**Exercise data:**
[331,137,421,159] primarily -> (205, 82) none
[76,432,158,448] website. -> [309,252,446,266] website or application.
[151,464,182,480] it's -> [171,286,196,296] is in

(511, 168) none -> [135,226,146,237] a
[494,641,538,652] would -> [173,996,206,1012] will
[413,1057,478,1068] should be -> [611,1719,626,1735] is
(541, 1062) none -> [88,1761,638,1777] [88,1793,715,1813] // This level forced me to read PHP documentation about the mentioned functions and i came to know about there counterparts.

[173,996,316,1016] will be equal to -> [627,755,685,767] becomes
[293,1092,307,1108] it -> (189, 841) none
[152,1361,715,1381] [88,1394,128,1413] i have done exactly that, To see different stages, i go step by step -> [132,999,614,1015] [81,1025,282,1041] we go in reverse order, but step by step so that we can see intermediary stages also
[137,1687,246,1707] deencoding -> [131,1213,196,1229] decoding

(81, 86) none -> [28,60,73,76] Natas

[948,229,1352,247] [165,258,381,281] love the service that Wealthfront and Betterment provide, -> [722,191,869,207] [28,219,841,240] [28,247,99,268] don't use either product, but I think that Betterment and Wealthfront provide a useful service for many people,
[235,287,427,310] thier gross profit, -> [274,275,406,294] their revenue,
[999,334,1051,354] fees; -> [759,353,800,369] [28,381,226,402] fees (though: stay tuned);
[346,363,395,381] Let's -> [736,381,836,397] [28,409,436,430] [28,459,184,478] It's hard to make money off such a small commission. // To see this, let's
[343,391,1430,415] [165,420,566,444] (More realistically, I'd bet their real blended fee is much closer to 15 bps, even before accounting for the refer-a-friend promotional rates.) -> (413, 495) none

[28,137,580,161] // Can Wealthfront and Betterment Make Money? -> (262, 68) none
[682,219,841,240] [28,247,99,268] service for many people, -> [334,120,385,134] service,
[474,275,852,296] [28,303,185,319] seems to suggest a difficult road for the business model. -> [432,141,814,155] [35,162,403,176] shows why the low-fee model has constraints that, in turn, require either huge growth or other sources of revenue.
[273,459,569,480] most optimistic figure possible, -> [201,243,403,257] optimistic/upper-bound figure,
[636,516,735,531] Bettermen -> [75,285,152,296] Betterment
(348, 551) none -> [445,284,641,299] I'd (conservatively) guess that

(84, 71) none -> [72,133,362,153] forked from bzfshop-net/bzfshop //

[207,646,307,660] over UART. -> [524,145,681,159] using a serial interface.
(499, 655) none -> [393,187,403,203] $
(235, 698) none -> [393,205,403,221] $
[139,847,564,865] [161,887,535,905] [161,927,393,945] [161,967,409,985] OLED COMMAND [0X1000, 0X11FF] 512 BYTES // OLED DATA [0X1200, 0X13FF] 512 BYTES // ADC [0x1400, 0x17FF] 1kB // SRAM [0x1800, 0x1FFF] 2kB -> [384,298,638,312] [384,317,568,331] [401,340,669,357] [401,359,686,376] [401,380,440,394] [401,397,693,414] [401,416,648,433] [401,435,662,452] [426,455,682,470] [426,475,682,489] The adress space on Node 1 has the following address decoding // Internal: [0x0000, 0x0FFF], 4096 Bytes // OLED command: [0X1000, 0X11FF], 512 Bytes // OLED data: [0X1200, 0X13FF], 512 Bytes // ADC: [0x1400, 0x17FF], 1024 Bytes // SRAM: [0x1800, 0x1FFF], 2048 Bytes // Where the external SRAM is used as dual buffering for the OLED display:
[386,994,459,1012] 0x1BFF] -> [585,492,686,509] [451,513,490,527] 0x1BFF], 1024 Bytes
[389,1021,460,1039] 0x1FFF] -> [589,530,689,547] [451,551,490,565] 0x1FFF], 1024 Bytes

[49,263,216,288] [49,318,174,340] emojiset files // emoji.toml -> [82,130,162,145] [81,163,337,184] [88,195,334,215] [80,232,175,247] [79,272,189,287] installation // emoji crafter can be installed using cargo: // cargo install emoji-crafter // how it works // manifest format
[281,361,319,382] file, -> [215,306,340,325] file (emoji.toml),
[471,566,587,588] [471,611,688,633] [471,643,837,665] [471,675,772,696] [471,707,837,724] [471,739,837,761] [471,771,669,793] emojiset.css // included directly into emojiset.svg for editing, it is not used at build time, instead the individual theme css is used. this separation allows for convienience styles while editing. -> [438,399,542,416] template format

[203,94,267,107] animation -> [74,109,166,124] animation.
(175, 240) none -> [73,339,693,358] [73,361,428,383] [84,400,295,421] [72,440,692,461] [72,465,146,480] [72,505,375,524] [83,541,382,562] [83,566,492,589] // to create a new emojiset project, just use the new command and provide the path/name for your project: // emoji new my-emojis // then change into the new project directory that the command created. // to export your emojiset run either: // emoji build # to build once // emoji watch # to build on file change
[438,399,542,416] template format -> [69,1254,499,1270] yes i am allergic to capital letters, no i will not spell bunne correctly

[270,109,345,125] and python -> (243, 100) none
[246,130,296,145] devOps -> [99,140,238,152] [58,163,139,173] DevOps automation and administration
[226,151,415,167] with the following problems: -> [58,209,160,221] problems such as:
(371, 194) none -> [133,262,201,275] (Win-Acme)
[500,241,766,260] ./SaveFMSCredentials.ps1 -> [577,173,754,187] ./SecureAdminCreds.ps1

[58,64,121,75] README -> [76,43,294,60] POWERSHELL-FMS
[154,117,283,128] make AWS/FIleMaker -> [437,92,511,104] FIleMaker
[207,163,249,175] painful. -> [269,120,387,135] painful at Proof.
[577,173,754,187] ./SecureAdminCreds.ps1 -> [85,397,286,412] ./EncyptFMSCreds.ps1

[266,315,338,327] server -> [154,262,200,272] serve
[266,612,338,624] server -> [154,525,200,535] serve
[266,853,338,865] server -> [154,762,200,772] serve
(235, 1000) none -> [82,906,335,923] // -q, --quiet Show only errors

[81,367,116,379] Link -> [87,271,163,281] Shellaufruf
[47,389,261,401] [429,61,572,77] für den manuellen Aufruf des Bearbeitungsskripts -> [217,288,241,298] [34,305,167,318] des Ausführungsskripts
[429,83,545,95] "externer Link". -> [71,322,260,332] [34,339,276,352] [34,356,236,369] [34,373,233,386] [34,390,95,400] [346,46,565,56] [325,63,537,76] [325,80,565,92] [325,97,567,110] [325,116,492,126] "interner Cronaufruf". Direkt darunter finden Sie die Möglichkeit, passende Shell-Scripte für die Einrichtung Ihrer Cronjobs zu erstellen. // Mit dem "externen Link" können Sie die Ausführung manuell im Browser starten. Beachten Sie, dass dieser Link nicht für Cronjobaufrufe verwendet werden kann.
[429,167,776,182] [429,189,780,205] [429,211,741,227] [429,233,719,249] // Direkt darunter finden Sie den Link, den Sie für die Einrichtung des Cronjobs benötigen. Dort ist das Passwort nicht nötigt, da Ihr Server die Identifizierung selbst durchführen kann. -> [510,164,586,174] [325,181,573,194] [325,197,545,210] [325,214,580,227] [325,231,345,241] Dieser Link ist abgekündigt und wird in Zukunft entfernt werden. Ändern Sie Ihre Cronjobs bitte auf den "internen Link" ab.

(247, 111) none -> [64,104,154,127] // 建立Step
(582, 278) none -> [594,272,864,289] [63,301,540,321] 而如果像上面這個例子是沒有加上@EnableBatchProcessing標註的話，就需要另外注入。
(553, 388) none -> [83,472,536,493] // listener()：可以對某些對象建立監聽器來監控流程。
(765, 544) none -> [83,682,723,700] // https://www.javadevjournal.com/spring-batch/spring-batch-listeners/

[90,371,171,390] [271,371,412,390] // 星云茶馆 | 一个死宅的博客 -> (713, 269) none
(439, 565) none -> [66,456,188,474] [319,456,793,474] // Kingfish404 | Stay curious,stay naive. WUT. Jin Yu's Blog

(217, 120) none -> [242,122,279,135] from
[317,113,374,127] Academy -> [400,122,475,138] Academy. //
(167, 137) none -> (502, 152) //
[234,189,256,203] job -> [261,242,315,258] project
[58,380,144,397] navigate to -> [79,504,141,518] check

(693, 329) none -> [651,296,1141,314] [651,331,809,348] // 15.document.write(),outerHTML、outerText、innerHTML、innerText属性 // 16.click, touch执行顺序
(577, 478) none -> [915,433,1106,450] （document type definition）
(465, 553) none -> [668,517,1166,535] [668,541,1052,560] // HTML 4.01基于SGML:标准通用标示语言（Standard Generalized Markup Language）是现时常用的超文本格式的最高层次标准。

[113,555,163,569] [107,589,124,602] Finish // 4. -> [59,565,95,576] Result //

**Work task:** Taking the material above, extract exactly and only the lines from the line with "[343,391,1430,415] [165,420,566,444] (More" to the line with "(235, 698) none -> [393,205,403,221] $", inclusive of both.

**Answer section:**
[343,391,1430,415] [165,420,566,444] (More realistically, I'd bet their real blended fee is much closer to 15 bps, even before accounting for the refer-a-friend promotional rates.) -> (413, 495) none

[28,137,580,161] // Can Wealthfront and Betterment Make Money? -> (262, 68) none
[682,219,841,240] [28,247,99,268] service for many people, -> [334,120,385,134] service,
[474,275,852,296] [28,303,185,319] seems to suggest a difficult road for the business model. -> [432,141,814,155] [35,162,403,176] shows why the low-fee model has constraints that, in turn, require either huge growth or other sources of revenue.
[273,459,569,480] most optimistic figure possible, -> [201,243,403,257] optimistic/upper-bound figure,
[636,516,735,531] Bettermen -> [75,285,152,296] Betterment
(348, 551) none -> [445,284,641,299] I'd (conservatively) guess that

(84, 71) none -> [72,133,362,153] forked from bzfshop-net/bzfshop //

[207,646,307,660] over UART. -> [524,145,681,159] using a serial interface.
(499, 655) none -> [393,187,403,203] $
(235, 698) none -> [393,205,403,221] $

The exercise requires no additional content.